Beijing may seek higher returns for railways


Beijing-led Export-Import Bank of China (CEXIM) indicated higher returns to bankroll the Duterte administration’s three big-ticket railways projects, former Finance Secretary Carlos G. Dominguez III said.

Dominguez, who served as former President Duterte’s chief economic manager, explained that there were indications that CEXIM “at the very least” would ask a three percent interest rate for the Bicol, Subic-Clark, and Mindanao railway projects.

Citing a report by Finance Undersecretary Mark Dennis Y.C. Joven, Dominguez said that US dollar benchmark interest rates have increased to around three-percent, and "CEXIM will push to recover this funding rate at the very least.”

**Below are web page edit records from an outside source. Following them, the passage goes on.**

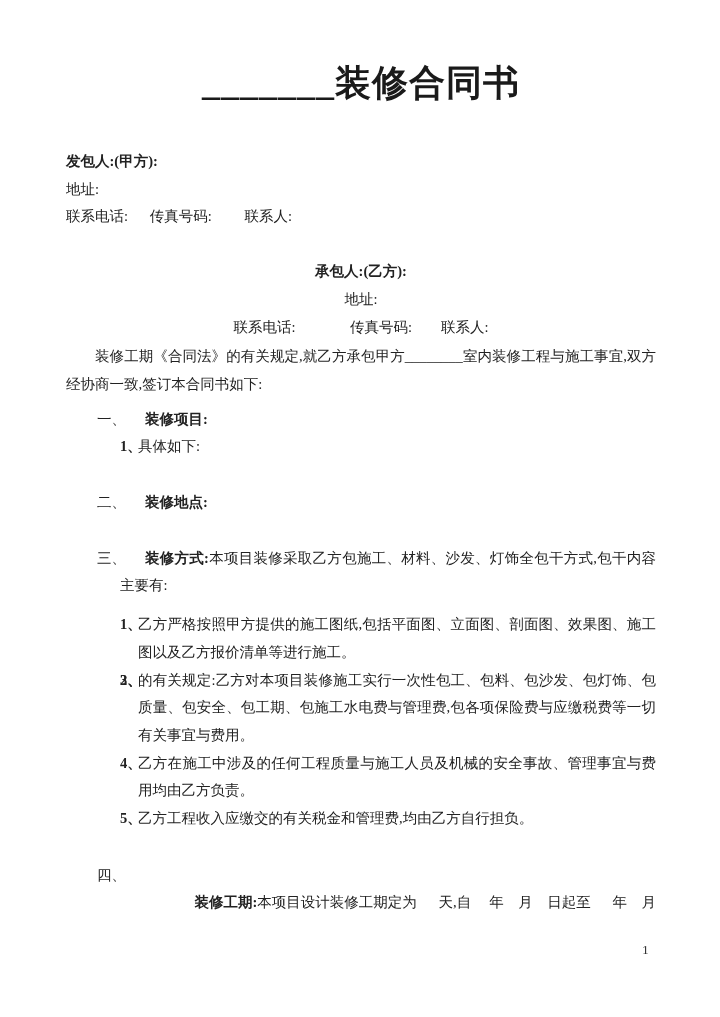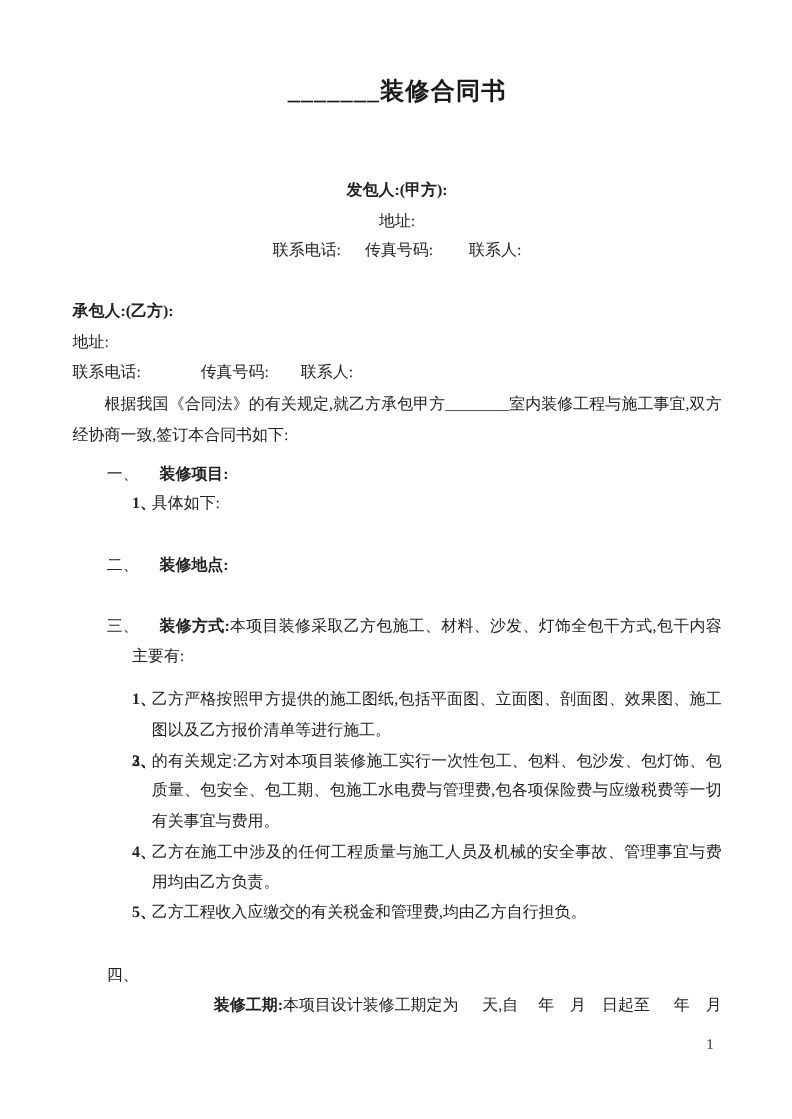--- a/index.html
+++ b/index.html
@@ -28,7 +28,7 @@
   .title {
     margin: 62px 0 0 0;
     text-align: center;
-    font-size: 22px;
+    font-size: 36px;
     line-height: 42px;
     font-weight: bold;
     letter-spacing: 1px;

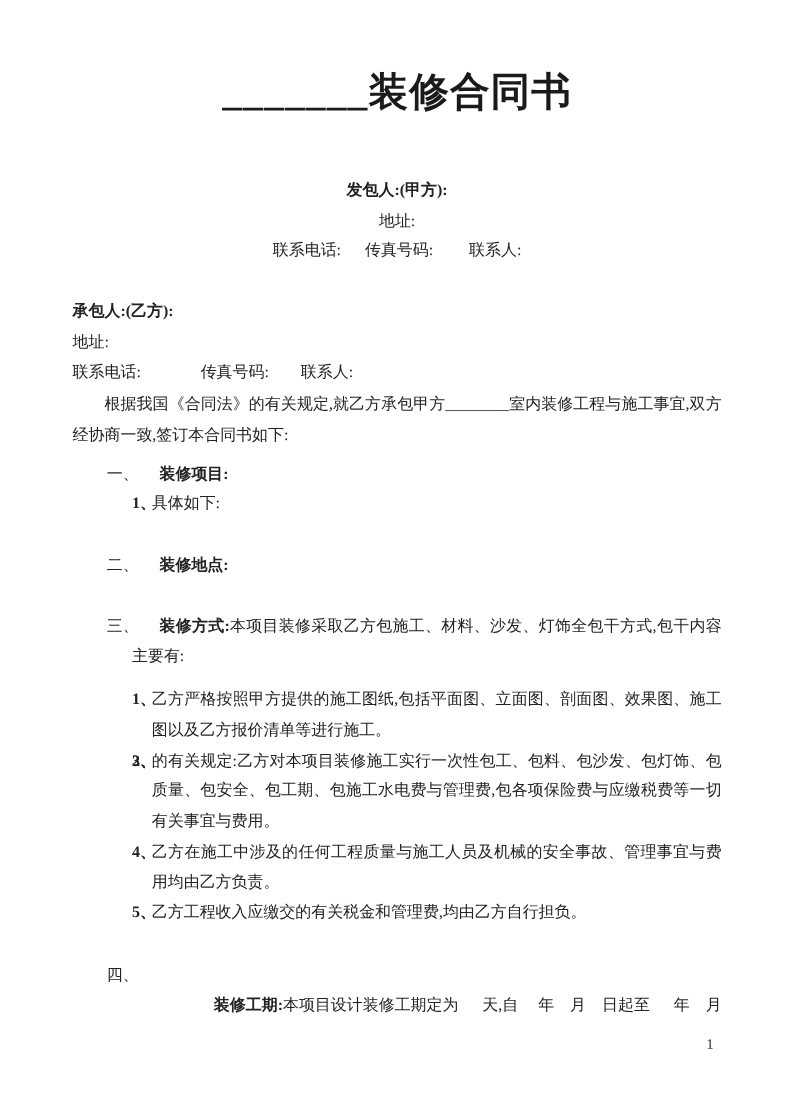--- a/index.html
+++ b/index.html
@@ -35,7 +35,7 @@
     color: #1a1a1a;
   }
 
-  .party-a { margin-top: 56px; text-align: center; }
+  .party-a { margin-top: 44px; }
   .party-b { margin-top: 27px; }
 
   .preamble {

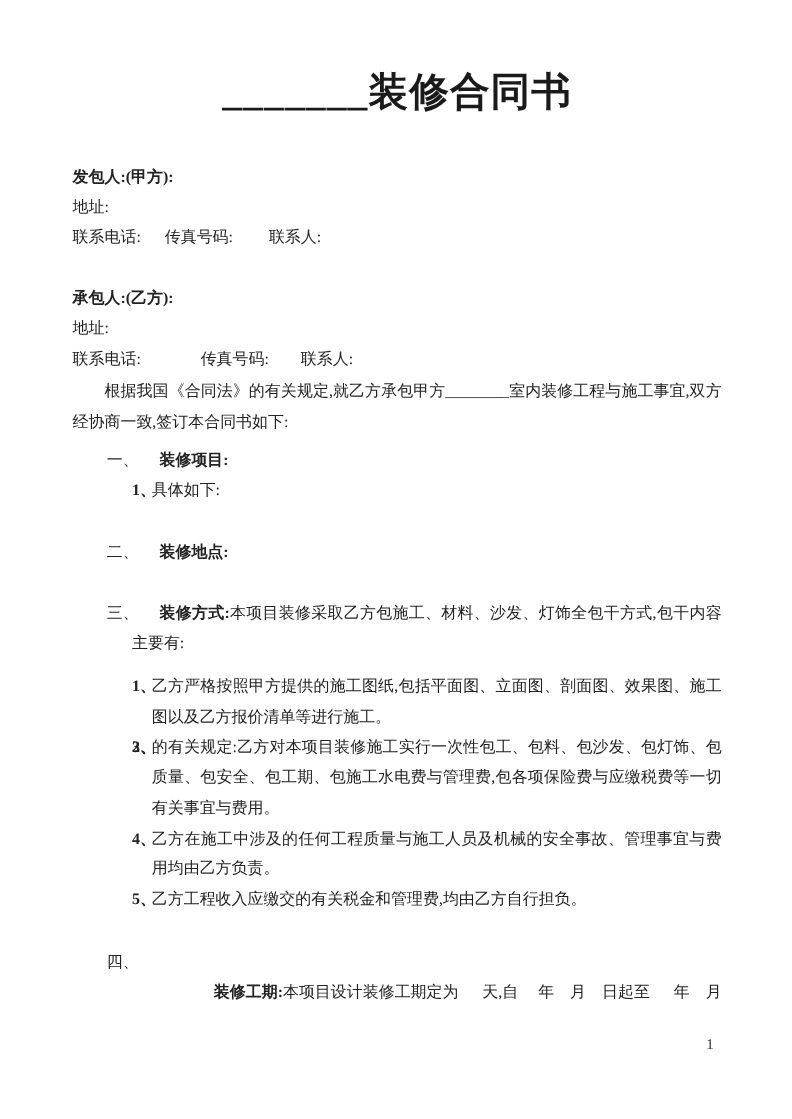--- a/index.html
+++ b/index.html
@@ -36,7 +36,7 @@
   }
 
   .party-a { margin-top: 44px; }
-  .party-b { margin-top: 27px; }
+  .party-b { margin-top: 27px; text-align: center; }
 
   .preamble {
     margin-top: 2px;

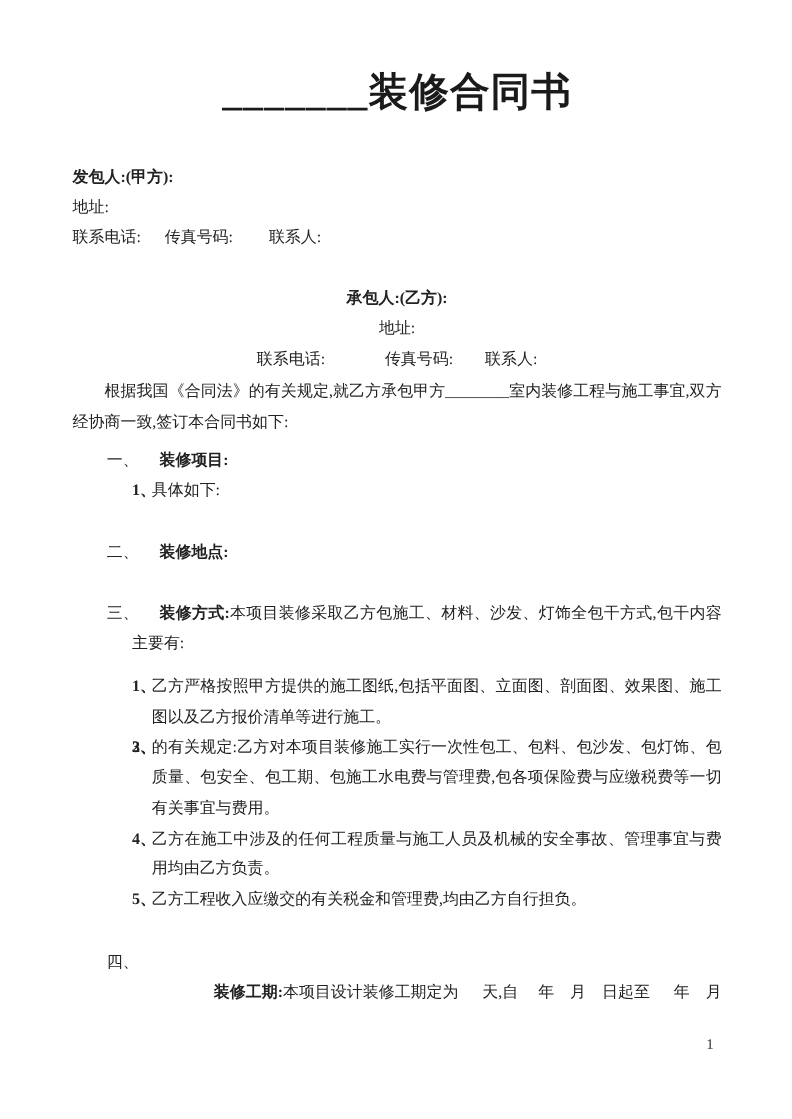--- a/index.html
+++ b/index.html
@@ -107,7 +107,7 @@
     <p class="pre">联系电话:               传真号码:        联系人:</p>
   </div>
 
-  <p class="preamble">根据我国《合同法》的有关规定,就乙方承包甲方________室内装修工程与施工事宜,双方经协商一致,签订本合同书如下:</p>
+  <p class="preamble">装修工期《合同法》的有关规定,就乙方承包甲方________室内装修工程与施工事宜,双方经协商一致,签订本合同书如下:</p>
 
   <div class="section sec-1">
     <span class="sec-num">一、</span>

While CEXIM has yet to specify the financing cost it intends to offer, Dominguez noted that the Chinese lender has stated that it intends to extend loans while recovering “at least marginal funding cost.”

Asked if three-percent was a reasonable yield considering the rising global interest rate environment, Dominguez said “the prudent path would be to ascertain that the cost of the debt be less than economic returns of the project financed.”

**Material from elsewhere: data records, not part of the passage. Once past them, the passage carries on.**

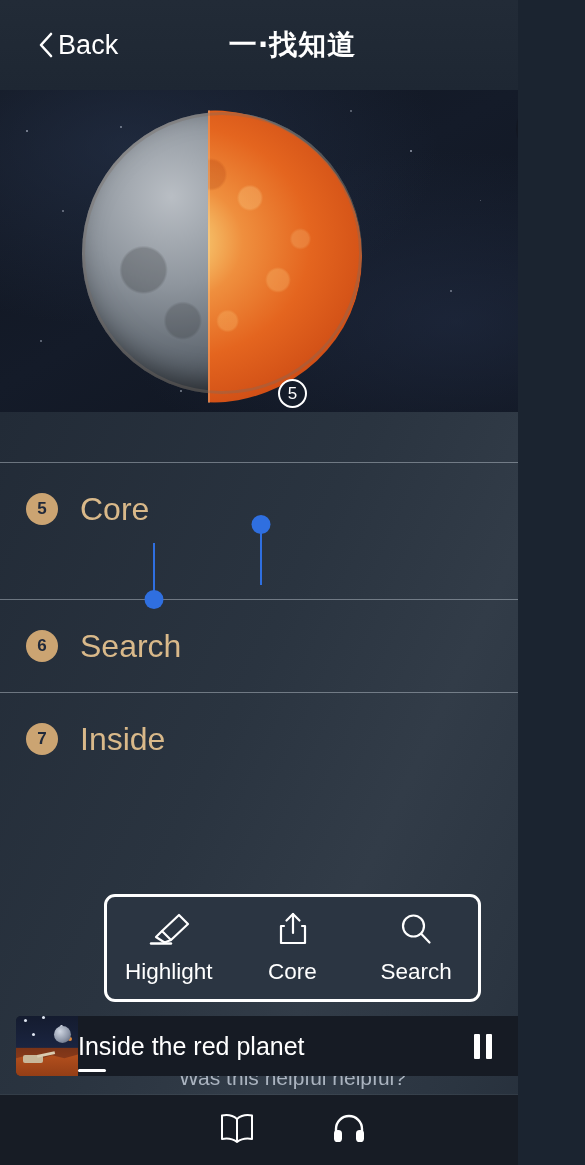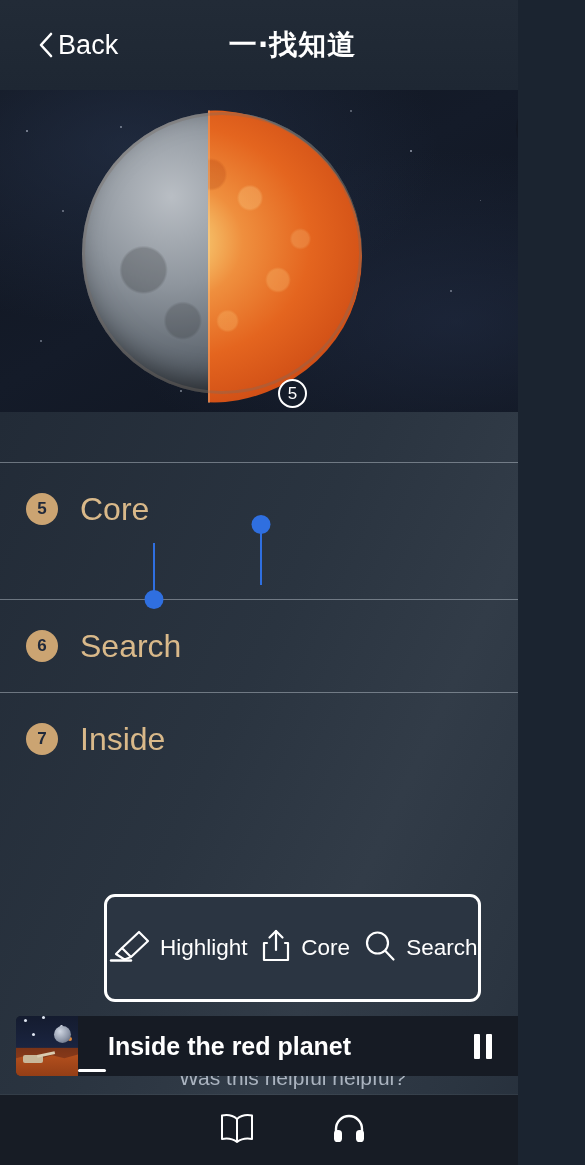--- a/index.html
+++ b/index.html
@@ -243,7 +243,7 @@
   }
   .ctx-item {
     flex:1;
-    display:flex; 
+    display:flex; flex-direction:column;
     align-items:center; justify-content:center;
     gap:9px; cursor:pointer;
   }

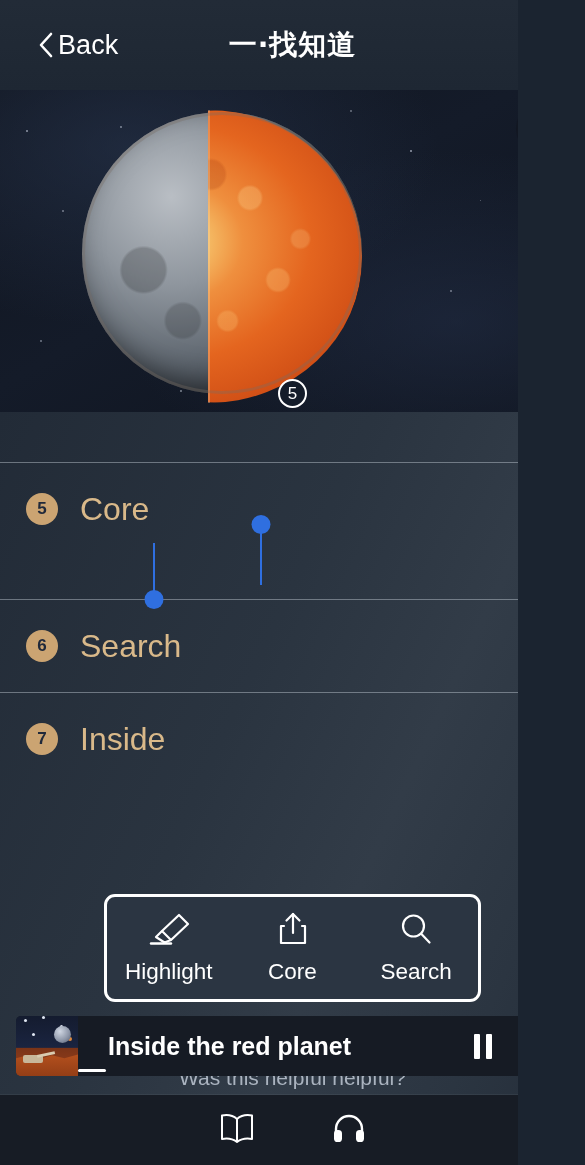--- a/index.html
+++ b/index.html
@@ -314,8 +314,7 @@
     background:#ffffff; border-radius:2px;
   }
   .player-title {
-    margin-left:30px;
-    font-size:25px; color:#ffffff; font-weight:700;
+    font-size:25px; color:#ffffff; font-weight:400;
     flex:1;
   }
   .player-btn {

If the previous administration pursued the CEXIM loans, its interest rate could have been way above the 0.1 percent yield given by the Japanese government as development assistance to the Philippines.

On Friday, July 15, Transportation Undersecretary for Railways Cesar B. Chavez was quoted in media reports, saying the Philippine government dropped its Chinese loan applications for the Bicol, Subic-Clark, and Mindanao railways.

Chavez said Manila has withdrawn the application after Beijing failed to act on the documents filed by the Duterte administration.

Finance Secretary Benjamin E. Diokno confirmed the withdrawal, but the Marcos administration was not yet ready to throw in the towel.

The Department of Finance (DOF) will revisit the Beijing-backed infrastructure projects, Diokno said “If found worthwhile, it may choose to restore the loan application. If funding is still available.”

Meanwhile, Joven said that Manila and Beijing would still discuss “how to move forward” with the three railway projects.

“I recommend bilateral discussions between the Philippines and China representatives to reach consensus,” Joven said.

He also said there was no loan withdrawal for the Beijing-backed railways as these projects “have not been approved for funding by the Chinese.”

Loans for the Philippine National Railways (PNR) project from Banlic, Calamba to Daraga, Albay, as well as Clark Subic railway project are not yet approved, the DOF official said.

The Mindanao railway project, on the other hand, only awarded the project management consultant contract, Joven said.

“I think, government of the Philippines and Chinese government have to discuss how to move forward with the three projects,” Joven said.